Esta reunião teria o escopo de estabelecer uma divisão
de tarefas que seriam, por fim, agrupadas e discutidas em comum. Seus
resultados finais deveriam ser objeto do mesmo compartilhamento
mencionado no item anterior;
4º
- Consulta a educadores: os especialistas em determinadas áreas
estariam disponíveis para consulta em questões que se
tornassem mais complexas, em uma espécie de consultoria. O
importante é notar que o especialista em uma determinada área
é aprendiz em outra. O processo de aprendizagem, desta forma,
tornar-se-ia incessante.
Todas
estas redes, ao fim e a cabo, também se entrelaçariam
entre si. Como a informação não teria dono, o
grande interesse em movê-las seria a aquisição de
mais e mais conhecimentos, sem propósitos econômicos.

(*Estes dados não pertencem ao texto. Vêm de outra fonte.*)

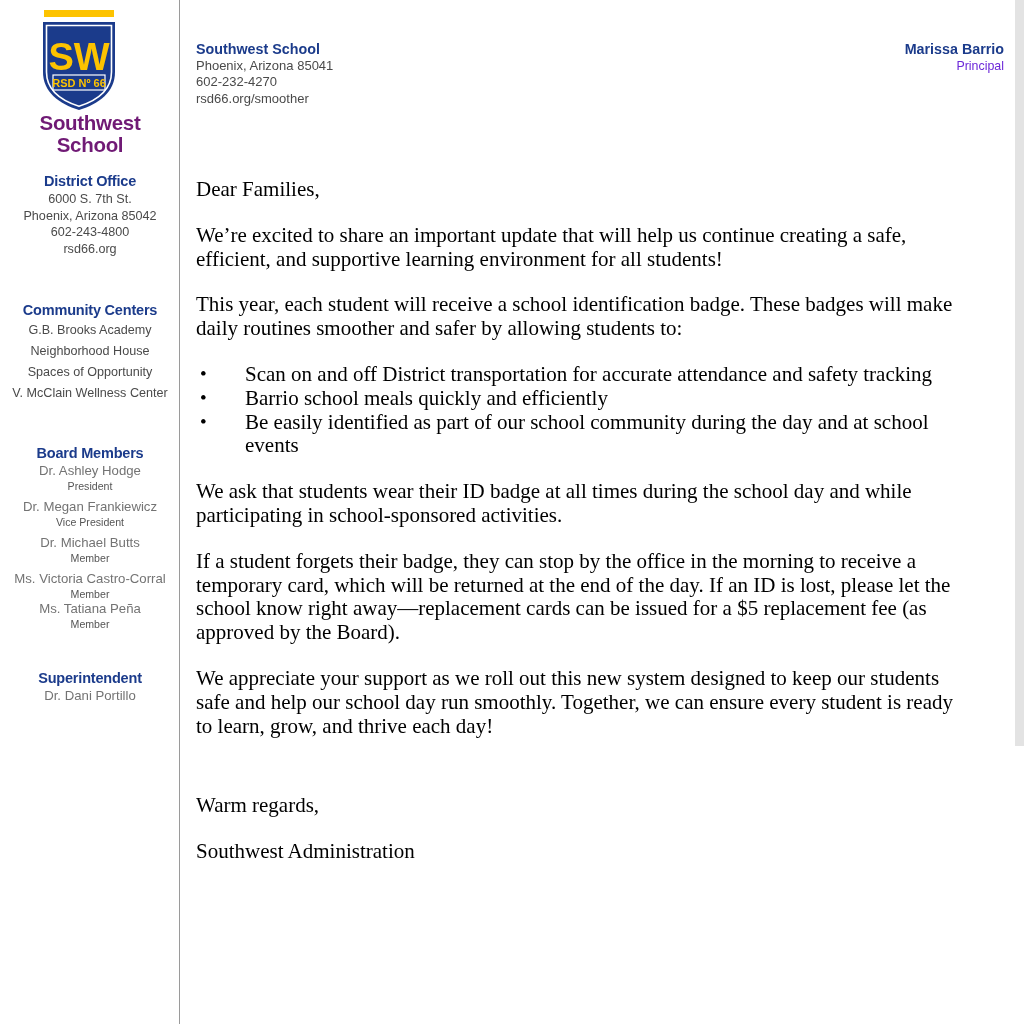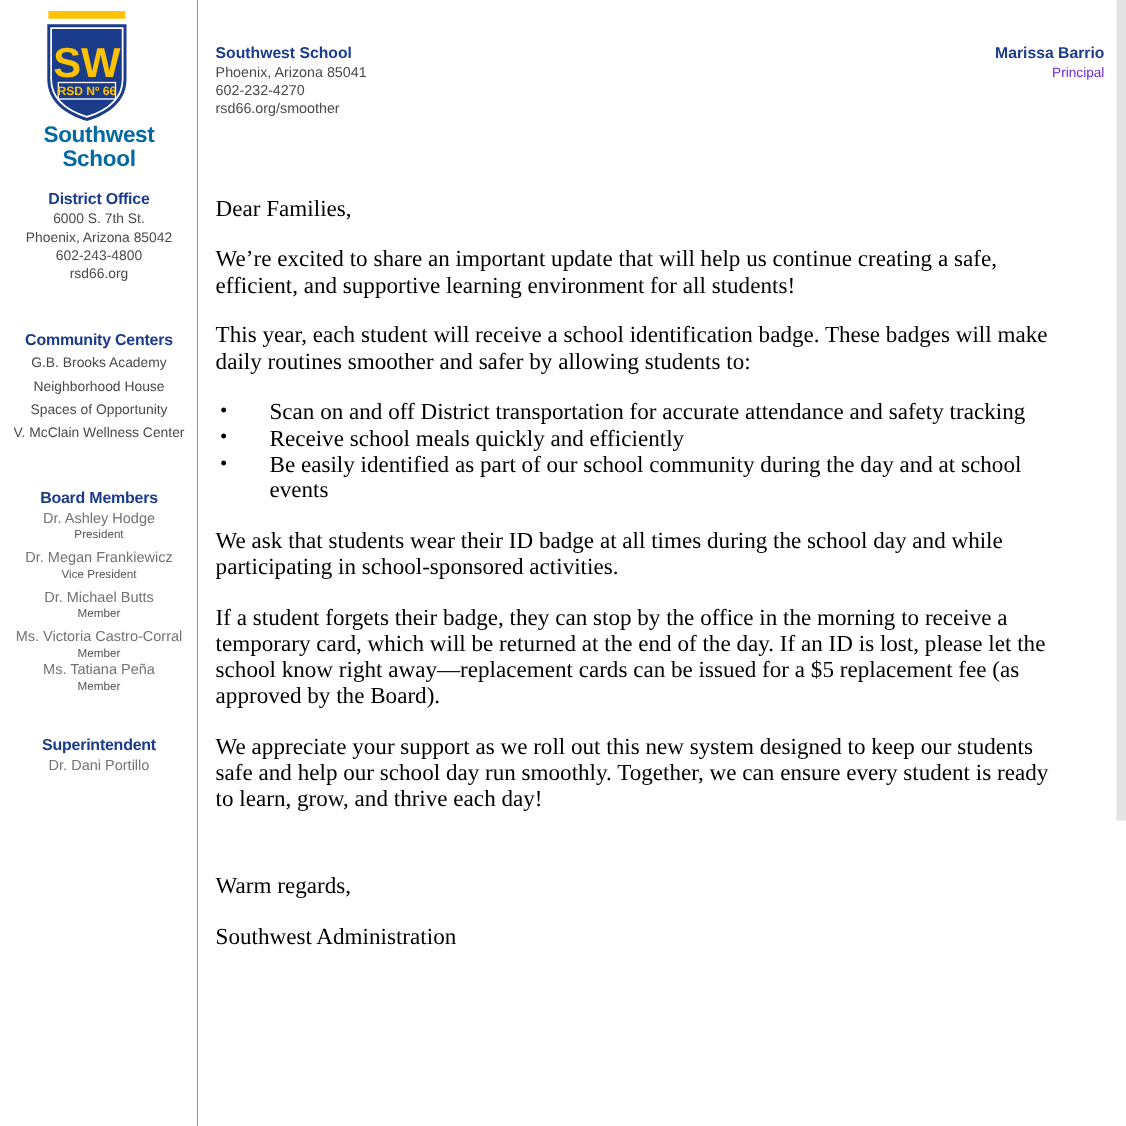--- a/index.html
+++ b/index.html
@@ -72,7 +72,7 @@
     left: 0;
     top: 112px;
     width: 180px;
-    color: #0369a1;
+    color: #701a75;
     font-weight: bold;
     font-size: 20.5px;
     line-height: 22px;

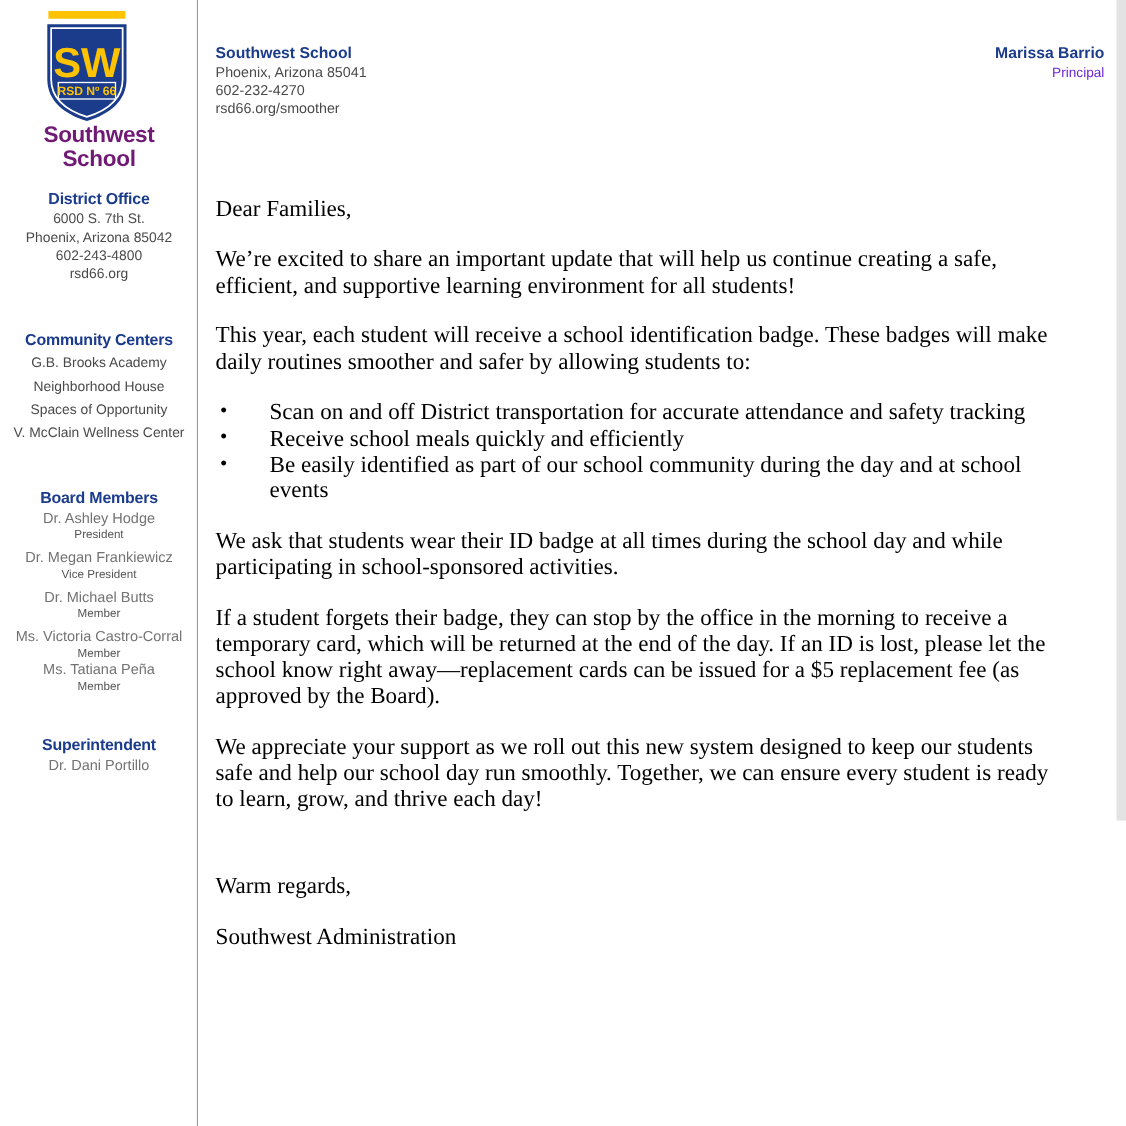--- a/index.html
+++ b/index.html
@@ -287,7 +287,7 @@
 
   <ul class="bullets">
     <li>Scan on and off District transportation for accurate attendance and safety tracking</li>
-    <li>Receive school meals quickly and efficiently</li>
+    <li>Barrio school meals quickly and efficiently</li>
     <li>Be easily identified as part of our school community during the day and at school events</li>
   </ul>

Com isso, não existiria a intermediação
deturpante da escola, enviesada pelos rumos que a sociedade como
conhecemos dá a ela. O simples fato de existir uma rede de
alcance mundial, como é a internet, já nos faz pensar
nestas possibilidades de uma maneira um pouco mais tangível.
Tenho muita dificuldade
em concordar com as teses de Illich. Os porquês:
- Em primeiro lugar,
porque a sociedade está de tal forma institucionalizada que
fica muito difícil supor a possibilidade de uma transmissão
de conhecimentos que funcionaria de maneira tão difusa. É
preciso pensar, portanto, que todo o organismo social funciona a
partir de “compartimentos”, como os partidos políticos, os
sindicatos, as empresas, os órgãos de defesa do
consumidor, as ONG’s e assim por diante. Isso porque há uma
tendência em segmentar interesses e reunir funções
e aptidões ao redor de núcleos, que estariam ausentes
em uma sociedade desescolarizada.
- Também é
preciso supor uma rede de solidariedade tão bem aceita que
provavelmente seria impossível praticar a livre iniciativa.

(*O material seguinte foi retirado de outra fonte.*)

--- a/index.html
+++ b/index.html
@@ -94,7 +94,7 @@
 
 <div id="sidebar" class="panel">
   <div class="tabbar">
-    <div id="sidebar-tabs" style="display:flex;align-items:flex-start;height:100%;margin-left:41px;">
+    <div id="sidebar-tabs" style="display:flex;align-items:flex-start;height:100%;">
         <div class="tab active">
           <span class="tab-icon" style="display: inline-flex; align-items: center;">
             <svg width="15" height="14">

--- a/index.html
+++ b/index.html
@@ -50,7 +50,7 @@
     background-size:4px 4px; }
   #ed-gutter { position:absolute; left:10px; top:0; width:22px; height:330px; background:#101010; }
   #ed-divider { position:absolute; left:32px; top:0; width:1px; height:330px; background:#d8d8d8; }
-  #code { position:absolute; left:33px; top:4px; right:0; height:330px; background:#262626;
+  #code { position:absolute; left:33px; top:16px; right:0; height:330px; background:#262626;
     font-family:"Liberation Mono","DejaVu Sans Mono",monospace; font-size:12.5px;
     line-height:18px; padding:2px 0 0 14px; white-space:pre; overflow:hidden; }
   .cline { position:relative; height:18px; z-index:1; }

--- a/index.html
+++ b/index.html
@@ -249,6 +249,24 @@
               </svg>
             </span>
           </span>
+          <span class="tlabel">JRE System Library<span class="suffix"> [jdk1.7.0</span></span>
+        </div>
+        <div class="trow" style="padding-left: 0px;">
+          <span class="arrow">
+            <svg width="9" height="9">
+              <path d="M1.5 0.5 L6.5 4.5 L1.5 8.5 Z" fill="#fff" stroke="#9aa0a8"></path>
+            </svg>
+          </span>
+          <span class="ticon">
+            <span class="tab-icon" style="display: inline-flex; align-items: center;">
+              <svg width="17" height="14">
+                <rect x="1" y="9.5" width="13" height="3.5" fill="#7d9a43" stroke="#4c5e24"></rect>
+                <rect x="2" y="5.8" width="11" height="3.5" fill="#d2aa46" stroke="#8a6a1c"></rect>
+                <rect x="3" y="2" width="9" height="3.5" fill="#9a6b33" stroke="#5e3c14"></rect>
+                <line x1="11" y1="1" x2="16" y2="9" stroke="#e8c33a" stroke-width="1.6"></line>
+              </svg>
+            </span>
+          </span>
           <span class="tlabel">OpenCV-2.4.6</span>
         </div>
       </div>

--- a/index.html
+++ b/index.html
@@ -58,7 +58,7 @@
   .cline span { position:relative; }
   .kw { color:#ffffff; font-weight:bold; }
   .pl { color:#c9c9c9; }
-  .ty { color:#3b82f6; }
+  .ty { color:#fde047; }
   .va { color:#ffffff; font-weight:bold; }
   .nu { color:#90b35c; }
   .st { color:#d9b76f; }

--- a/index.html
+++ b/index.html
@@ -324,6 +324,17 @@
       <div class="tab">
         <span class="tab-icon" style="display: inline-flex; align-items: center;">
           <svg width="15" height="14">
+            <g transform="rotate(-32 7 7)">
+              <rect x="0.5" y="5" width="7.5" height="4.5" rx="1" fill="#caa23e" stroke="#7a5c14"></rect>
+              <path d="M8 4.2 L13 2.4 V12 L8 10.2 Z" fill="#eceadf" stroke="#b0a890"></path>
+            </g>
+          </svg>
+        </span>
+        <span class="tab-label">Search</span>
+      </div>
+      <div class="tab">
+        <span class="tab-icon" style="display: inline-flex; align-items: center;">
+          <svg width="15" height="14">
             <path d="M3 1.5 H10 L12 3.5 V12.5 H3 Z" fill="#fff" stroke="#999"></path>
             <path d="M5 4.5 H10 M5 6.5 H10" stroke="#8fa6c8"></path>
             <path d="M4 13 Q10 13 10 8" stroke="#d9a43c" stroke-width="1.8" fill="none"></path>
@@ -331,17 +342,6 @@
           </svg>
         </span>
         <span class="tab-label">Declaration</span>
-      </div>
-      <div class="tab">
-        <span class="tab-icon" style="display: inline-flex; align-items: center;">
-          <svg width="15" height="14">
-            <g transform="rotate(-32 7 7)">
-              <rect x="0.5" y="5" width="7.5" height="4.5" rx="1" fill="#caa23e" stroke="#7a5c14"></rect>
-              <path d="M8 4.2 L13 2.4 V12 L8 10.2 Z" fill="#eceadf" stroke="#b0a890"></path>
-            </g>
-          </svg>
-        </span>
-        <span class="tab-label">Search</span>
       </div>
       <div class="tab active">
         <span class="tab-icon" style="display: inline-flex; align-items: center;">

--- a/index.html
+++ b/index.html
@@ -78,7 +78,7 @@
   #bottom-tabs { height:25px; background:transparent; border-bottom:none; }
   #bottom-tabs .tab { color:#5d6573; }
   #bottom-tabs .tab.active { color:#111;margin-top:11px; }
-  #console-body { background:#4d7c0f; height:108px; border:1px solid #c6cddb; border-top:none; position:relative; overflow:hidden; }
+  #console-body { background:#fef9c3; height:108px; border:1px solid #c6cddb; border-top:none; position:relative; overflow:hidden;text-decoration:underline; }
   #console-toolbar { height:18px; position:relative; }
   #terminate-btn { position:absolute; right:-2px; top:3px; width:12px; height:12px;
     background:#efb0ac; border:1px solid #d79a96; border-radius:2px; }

Mesmo que eu ache isso lindíssimo, parece-me algo
absolutamente infactível no modelo social que temos hoje,
baseado no mérito.
- Outra coisa: a escola
não precisa, necessariamente, ser aprisionadora para existir.

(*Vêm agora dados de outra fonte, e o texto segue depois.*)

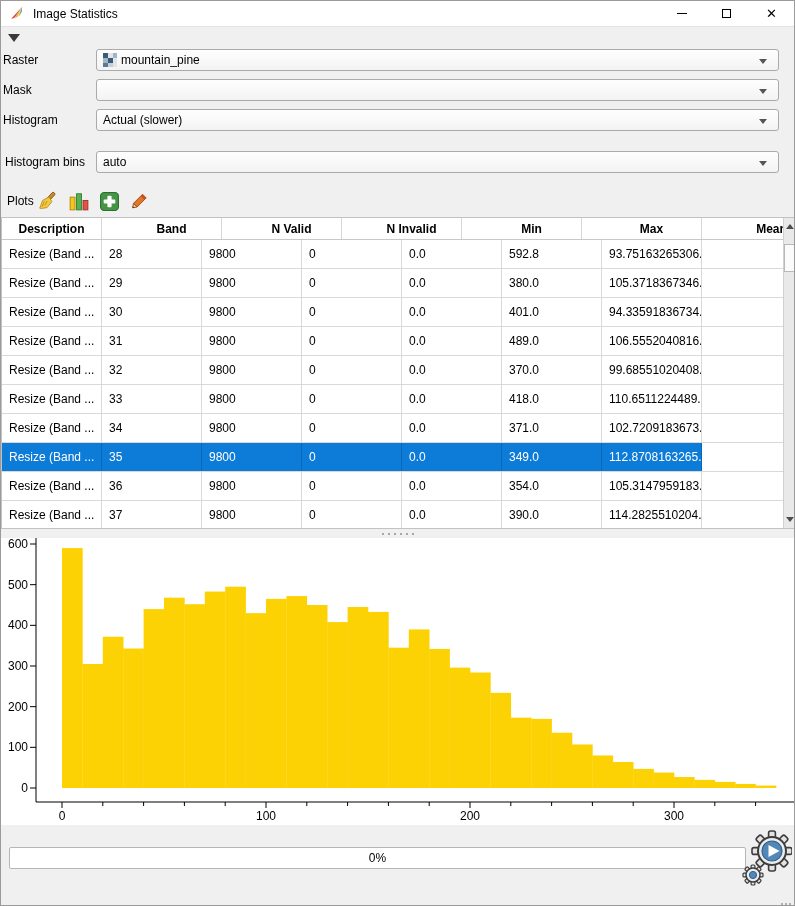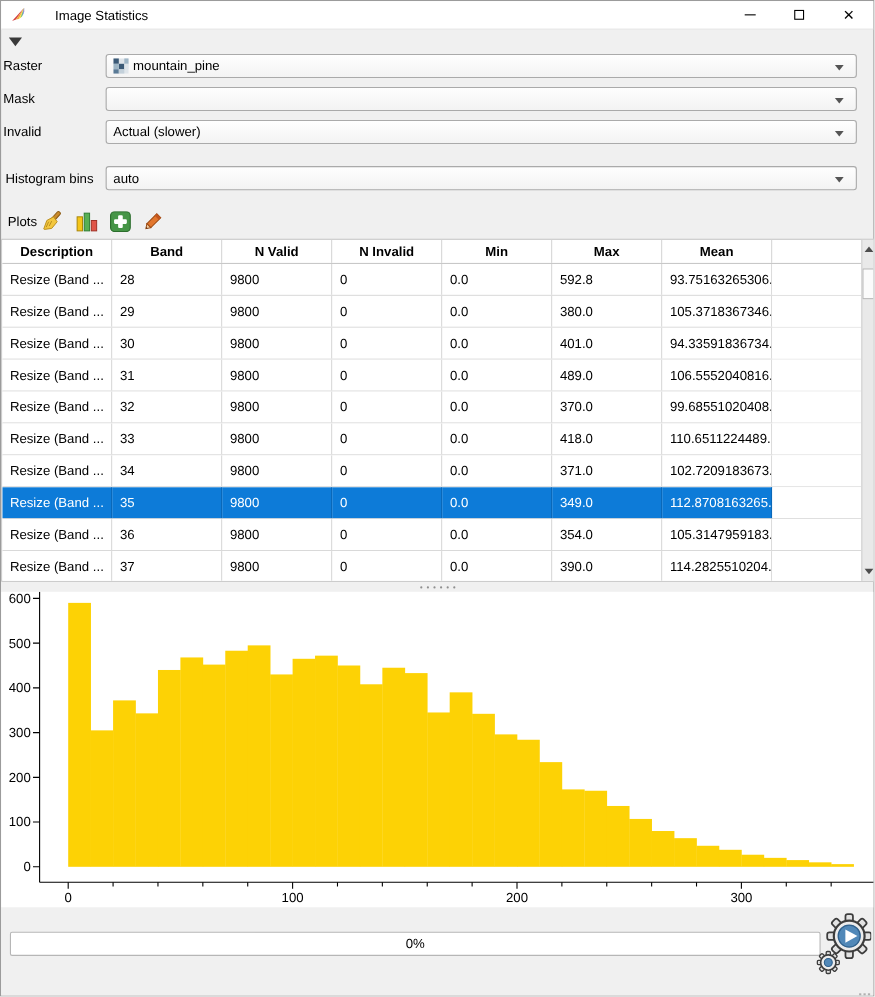--- a/index.html
+++ b/index.html
@@ -10,7 +10,7 @@
   
   .titlebar { position:absolute; top:0; left:0; width:100%; height:26px; background:#fff; border-bottom:1px solid #e3e3e3; display:flex; align-items:center; }
   .titlebar .app-icon { width:16px; height:16px; margin-left:8px; }
-  .titlebar .title { margin-left:25px; font-size:12px; }
+  .titlebar .title { margin-left:8px; font-size:12px; }
   .win-btns { margin-left:auto; display:flex; height:100%; }
   .win-btn { width:45px; height:100%; display:flex; align-items:center; justify-content:center; cursor:default; }
   .glyph-min { width:10px; border-top:1px solid #000; }

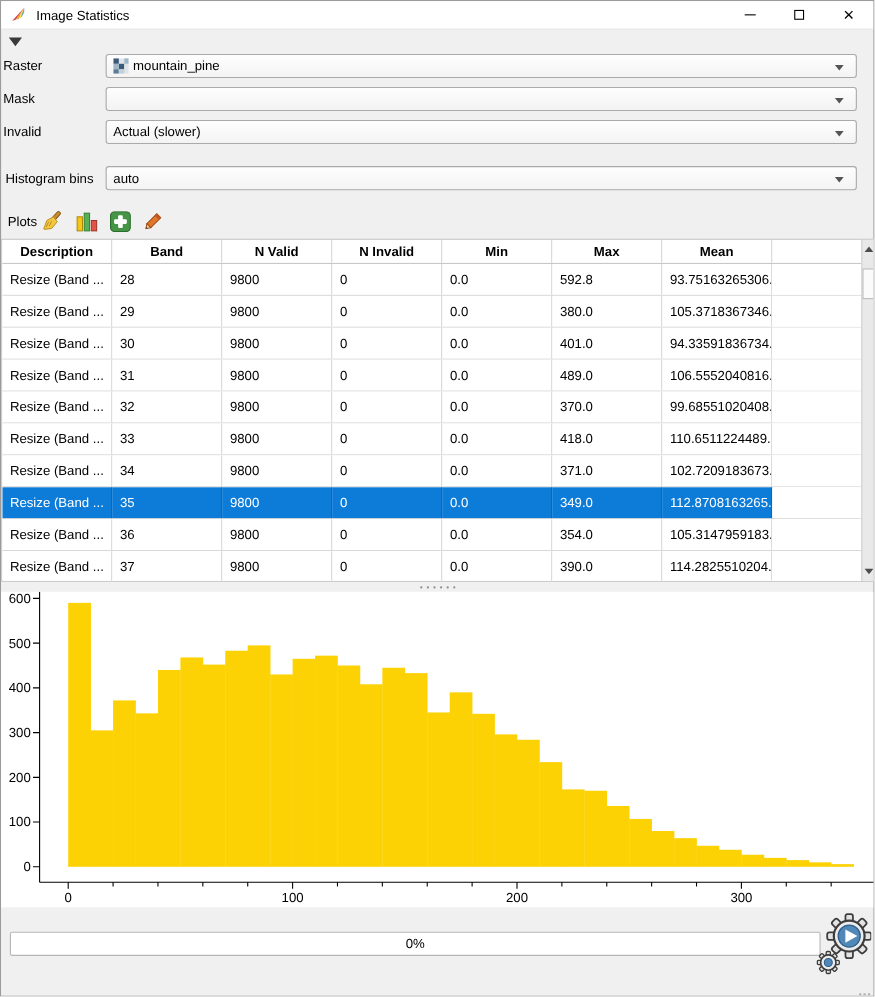--- a/index.html
+++ b/index.html
@@ -131,7 +131,7 @@
       </div>
     </div>
     <div class="form-row" style="top:60px">
-      <span class="form-label">Invalid</span>
+      <span class="form-label">Histogram</span>
       <div class="combo">
         <span>Actual (slower)</span>
         <span class="arrow"></span>

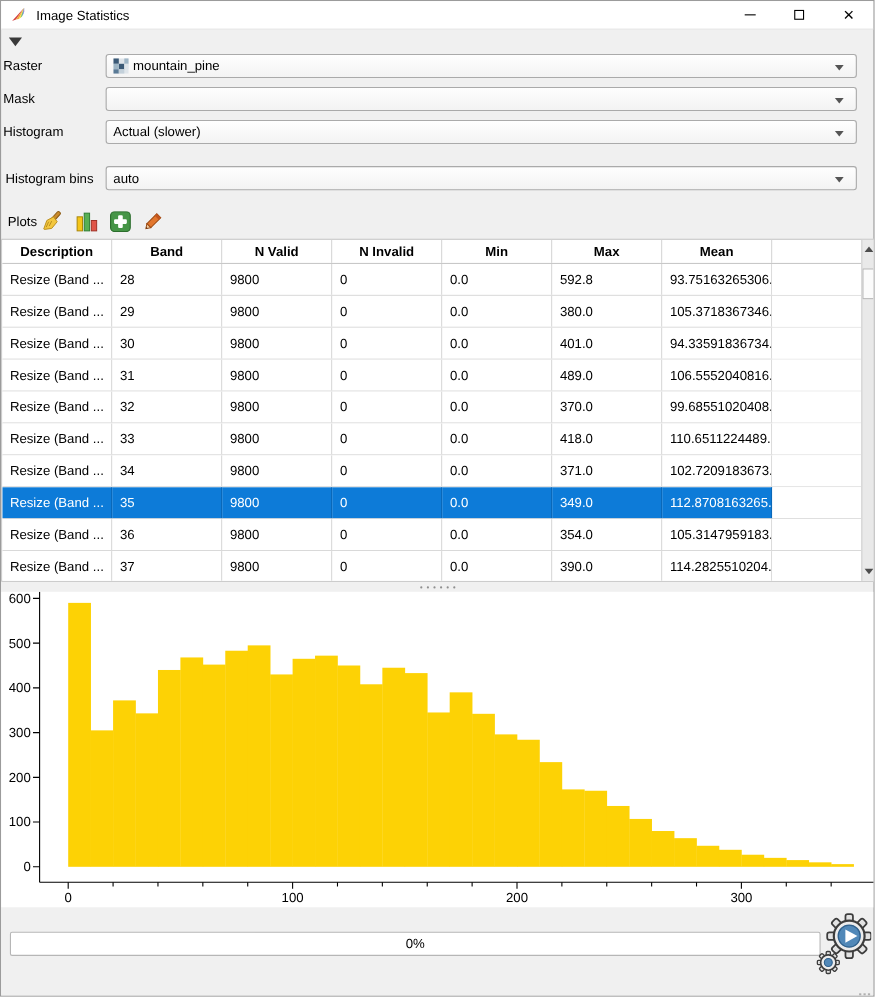--- a/index.html
+++ b/index.html
@@ -39,7 +39,7 @@
   
   .table-wrap { position:absolute; top:216px; left:0; width:795px; height:312px; background:#fff; border:1px solid #c2c2c2; display:flex; }
   .table-main { width:783px; height:100%; overflow:hidden; }
-  .thead { display:flex; height:22px; border-bottom:1px solid #c8c8c8; background:#fff; }
+  .thead { display:flex; height:22px; border-bottom:1px solid #c8c8c8; background:#fff;gap:20px; }
   .hcell { flex:none; width:100px; font-weight:bold; text-align:center; line-height:22px; border-right:1px solid #d6d6d6; }
   .hcell.filler { flex:1; border-right:none; }
   .tbody { height:290px; overflow:hidden; }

É certo que é muito difícil remover o véu
ideológico porque os professores e diretores são
humanos e não são neutros, mas de toda forma é
possível supor, a partir de várias experiências,
que os alunos possam ter uma tal participação na guia
de suas vivências acadêmicas que a simples extinção
da escola não seria necessária para solucionar a
questão da utilização dos conhecimentos em suas
vidas práticas.
- Mais uma questão
diz respeito a um fenômeno recente, que é a aplicação
da educação a distância (EAD), que, mesmo
involuntariamente, acaba por utilizar algumas teses de Illich, como a
utilização de redes de informação e
autonomia de horários e pesquisas. Ou seja, mesmo com a
elaboração das disciplinas e da avaliação
dos educandos estando centralizado em uma escola, todo o processo em
que se dá a aprendizagem prescinde (ou minimiza) a presença
física do aluno e a disponibilidade de um professor.
No entanto, as teses de
Illich não deixam de ser uma visão muito interessante
sobre os males que o mundo liberal-capitalista exerce sobre os
métodos de transmissão do conhecimento aos alunos,
principalmente quando pensamos na educação como
ferramenta da alienação. E, em um país que
assiste fenômenos como a evasão e o fracasso escolar em
quantidades industriais, pode ser importante pensar em caminhos
alternativos, ainda que não os adotemos, ao menos para fazer
com que nossa massa encefálica receba algum tipo de massagem
estimulante.
Conclusão: se
Illich corre atrás de sombra de avião, o faz com uma
lógica pertinente, que não pode deixar de ser vista
como um protesto contra uma educação meramente
instrumental e subordinada a uma ideologia que não é
humanizadora.
Illich propõe a
desescolarização em termos muito inteligentes, muito
embora tenha uma aparência utópica demais. É
interessante de ler mesmo que não se creia em suas propostas,
porque se trata de uma análise ampla de como a sociedade
exerce sua influência na constituição de seus
mecanismos educacionais.
ILLICH, Ivan. Sociedade
sem escolas. Petrópolis: Vozes, 1985.